> _DESCRIPTION OF THE TASK_:
Repeat exactly the lines from the first line of the records through the line containing "font-size: 11px ->", and nothing more.
****************************************
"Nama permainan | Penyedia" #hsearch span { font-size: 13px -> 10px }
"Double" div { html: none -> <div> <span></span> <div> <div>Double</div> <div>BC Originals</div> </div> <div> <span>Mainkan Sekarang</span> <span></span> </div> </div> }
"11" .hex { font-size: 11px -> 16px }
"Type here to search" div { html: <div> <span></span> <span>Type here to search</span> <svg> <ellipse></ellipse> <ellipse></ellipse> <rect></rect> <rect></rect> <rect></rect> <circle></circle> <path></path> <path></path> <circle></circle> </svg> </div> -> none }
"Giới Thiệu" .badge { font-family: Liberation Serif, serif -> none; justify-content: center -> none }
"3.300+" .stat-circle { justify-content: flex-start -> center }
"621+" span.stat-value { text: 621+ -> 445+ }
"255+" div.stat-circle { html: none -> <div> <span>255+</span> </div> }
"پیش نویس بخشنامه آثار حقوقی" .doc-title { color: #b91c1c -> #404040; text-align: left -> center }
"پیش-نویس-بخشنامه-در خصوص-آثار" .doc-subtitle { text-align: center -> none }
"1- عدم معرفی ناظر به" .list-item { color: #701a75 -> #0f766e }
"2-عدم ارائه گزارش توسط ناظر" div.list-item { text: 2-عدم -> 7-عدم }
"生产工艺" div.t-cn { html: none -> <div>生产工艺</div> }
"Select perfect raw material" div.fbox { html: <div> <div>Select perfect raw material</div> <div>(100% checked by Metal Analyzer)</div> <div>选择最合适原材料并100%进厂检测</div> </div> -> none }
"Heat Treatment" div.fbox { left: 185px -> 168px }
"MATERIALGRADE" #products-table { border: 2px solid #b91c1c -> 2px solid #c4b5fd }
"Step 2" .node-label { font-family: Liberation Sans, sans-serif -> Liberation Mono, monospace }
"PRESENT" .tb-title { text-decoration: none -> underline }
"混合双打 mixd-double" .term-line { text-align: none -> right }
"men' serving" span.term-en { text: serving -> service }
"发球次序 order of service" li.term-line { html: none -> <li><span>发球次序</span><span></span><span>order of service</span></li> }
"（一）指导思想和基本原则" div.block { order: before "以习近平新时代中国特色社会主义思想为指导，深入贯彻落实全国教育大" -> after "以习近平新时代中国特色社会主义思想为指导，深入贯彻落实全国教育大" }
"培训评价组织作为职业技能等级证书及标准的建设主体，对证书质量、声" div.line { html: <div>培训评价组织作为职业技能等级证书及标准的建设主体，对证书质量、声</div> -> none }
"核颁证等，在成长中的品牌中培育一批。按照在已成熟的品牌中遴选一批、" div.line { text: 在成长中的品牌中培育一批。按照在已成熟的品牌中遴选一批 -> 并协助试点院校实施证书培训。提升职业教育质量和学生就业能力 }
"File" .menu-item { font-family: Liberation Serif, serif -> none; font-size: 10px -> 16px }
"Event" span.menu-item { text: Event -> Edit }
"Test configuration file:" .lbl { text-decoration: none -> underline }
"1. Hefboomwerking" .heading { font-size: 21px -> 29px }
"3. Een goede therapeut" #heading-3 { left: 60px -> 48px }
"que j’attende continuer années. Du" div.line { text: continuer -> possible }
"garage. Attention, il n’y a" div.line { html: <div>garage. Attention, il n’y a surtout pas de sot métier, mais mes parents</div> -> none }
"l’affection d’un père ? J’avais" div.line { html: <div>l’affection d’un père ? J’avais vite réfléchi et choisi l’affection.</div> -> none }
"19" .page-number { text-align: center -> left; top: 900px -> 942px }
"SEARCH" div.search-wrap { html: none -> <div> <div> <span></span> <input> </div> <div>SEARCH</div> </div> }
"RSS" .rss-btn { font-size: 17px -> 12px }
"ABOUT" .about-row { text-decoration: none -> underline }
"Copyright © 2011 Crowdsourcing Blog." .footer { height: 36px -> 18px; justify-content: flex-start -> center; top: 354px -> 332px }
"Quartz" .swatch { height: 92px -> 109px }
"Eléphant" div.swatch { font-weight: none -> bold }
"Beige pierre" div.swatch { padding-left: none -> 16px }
****************************************
> _EXERCISE OUTPUT_:
"Nama permainan | Penyedia" #hsearch span { font-size: 13px -> 10px }
"Double" div { html: none -> <div> <span></span> <div> <div>Double</div> <div>BC Originals</div> </div> <div> <span>Mainkan Sekarang</span> <span></span> </div> </div> }
"11" .hex { font-size: 11px -> 16px }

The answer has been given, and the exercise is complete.